● INPUT RECORDS:
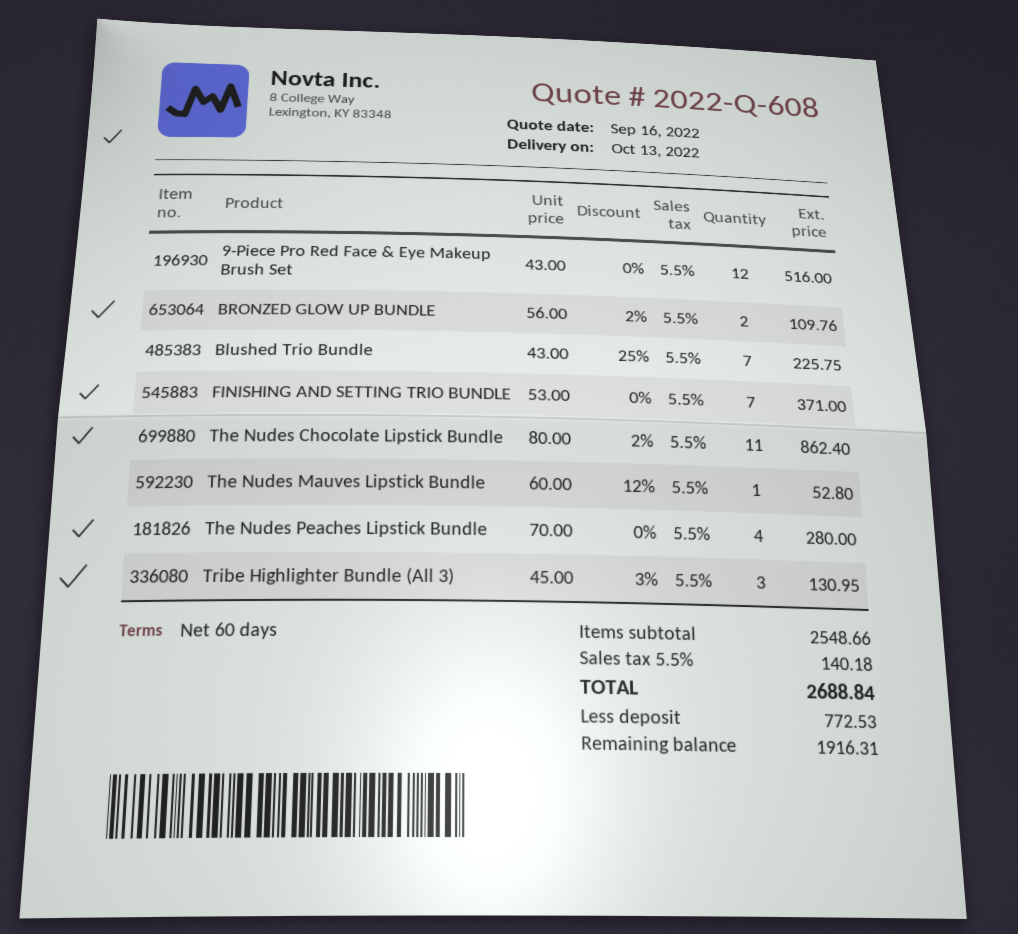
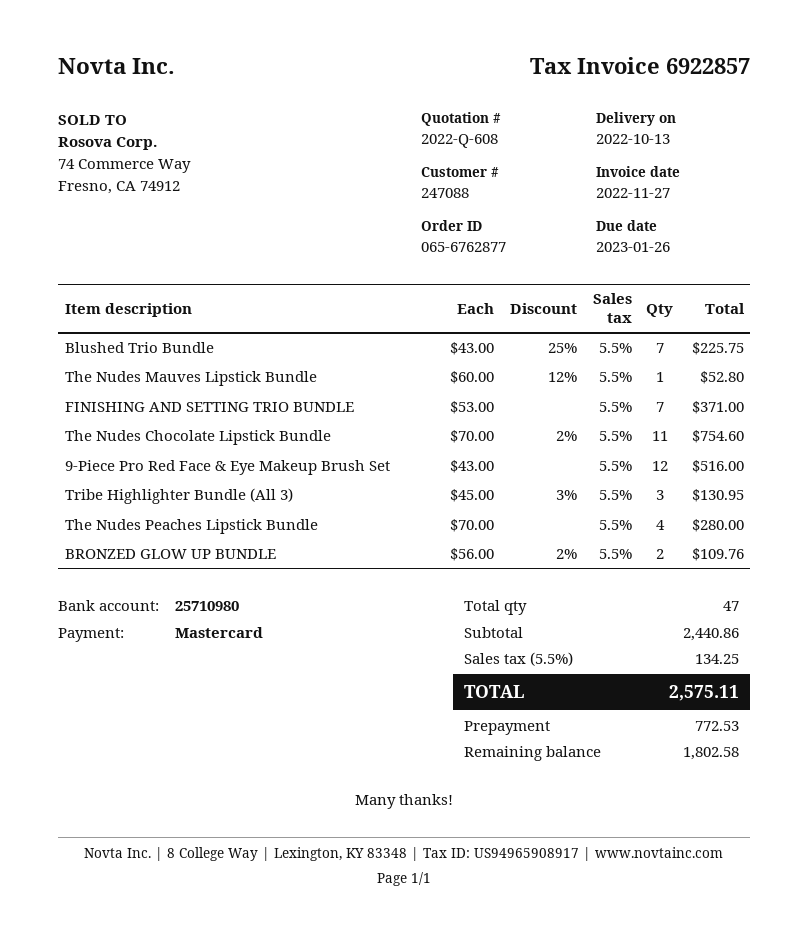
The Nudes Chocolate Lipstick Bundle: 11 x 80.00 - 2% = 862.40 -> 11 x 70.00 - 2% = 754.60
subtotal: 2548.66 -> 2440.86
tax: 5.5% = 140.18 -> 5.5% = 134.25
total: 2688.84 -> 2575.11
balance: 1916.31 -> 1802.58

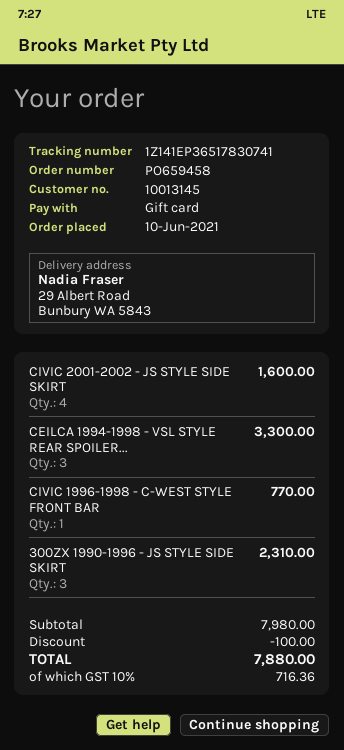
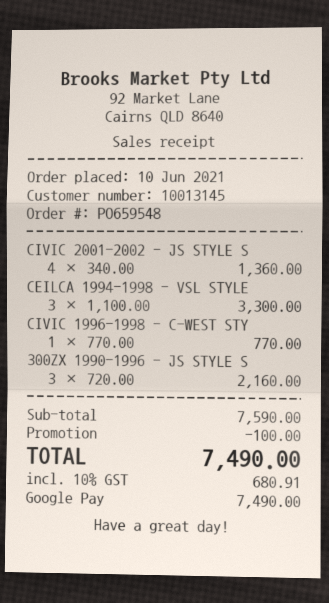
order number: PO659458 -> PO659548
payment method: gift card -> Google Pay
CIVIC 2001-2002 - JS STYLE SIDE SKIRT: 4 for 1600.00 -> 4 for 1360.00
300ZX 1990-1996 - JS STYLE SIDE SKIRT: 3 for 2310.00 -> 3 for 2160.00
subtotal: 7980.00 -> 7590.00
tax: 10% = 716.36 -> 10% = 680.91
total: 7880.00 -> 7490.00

● WHAT TO PRODUCE: The copy must begin at the line containing "subtotal: 2548.66 -> 2440.86" and end at the last line of the data above, with every line retyped exactly and no pictures included.

● PROBLEM SOLUTION:
subtotal: 2548.66 -> 2440.86
tax: 5.5% = 140.18 -> 5.5% = 134.25
total: 2688.84 -> 2575.11
balance: 1916.31 -> 1802.58

order number: PO659458 -> PO659548
payment method: gift card -> Google Pay
CIVIC 2001-2002 - JS STYLE SIDE SKIRT: 4 for 1600.00 -> 4 for 1360.00
300ZX 1990-1996 - JS STYLE SIDE SKIRT: 3 for 2310.00 -> 3 for 2160.00
subtotal: 7980.00 -> 7590.00
tax: 10% = 716.36 -> 10% = 680.91
total: 7880.00 -> 7490.00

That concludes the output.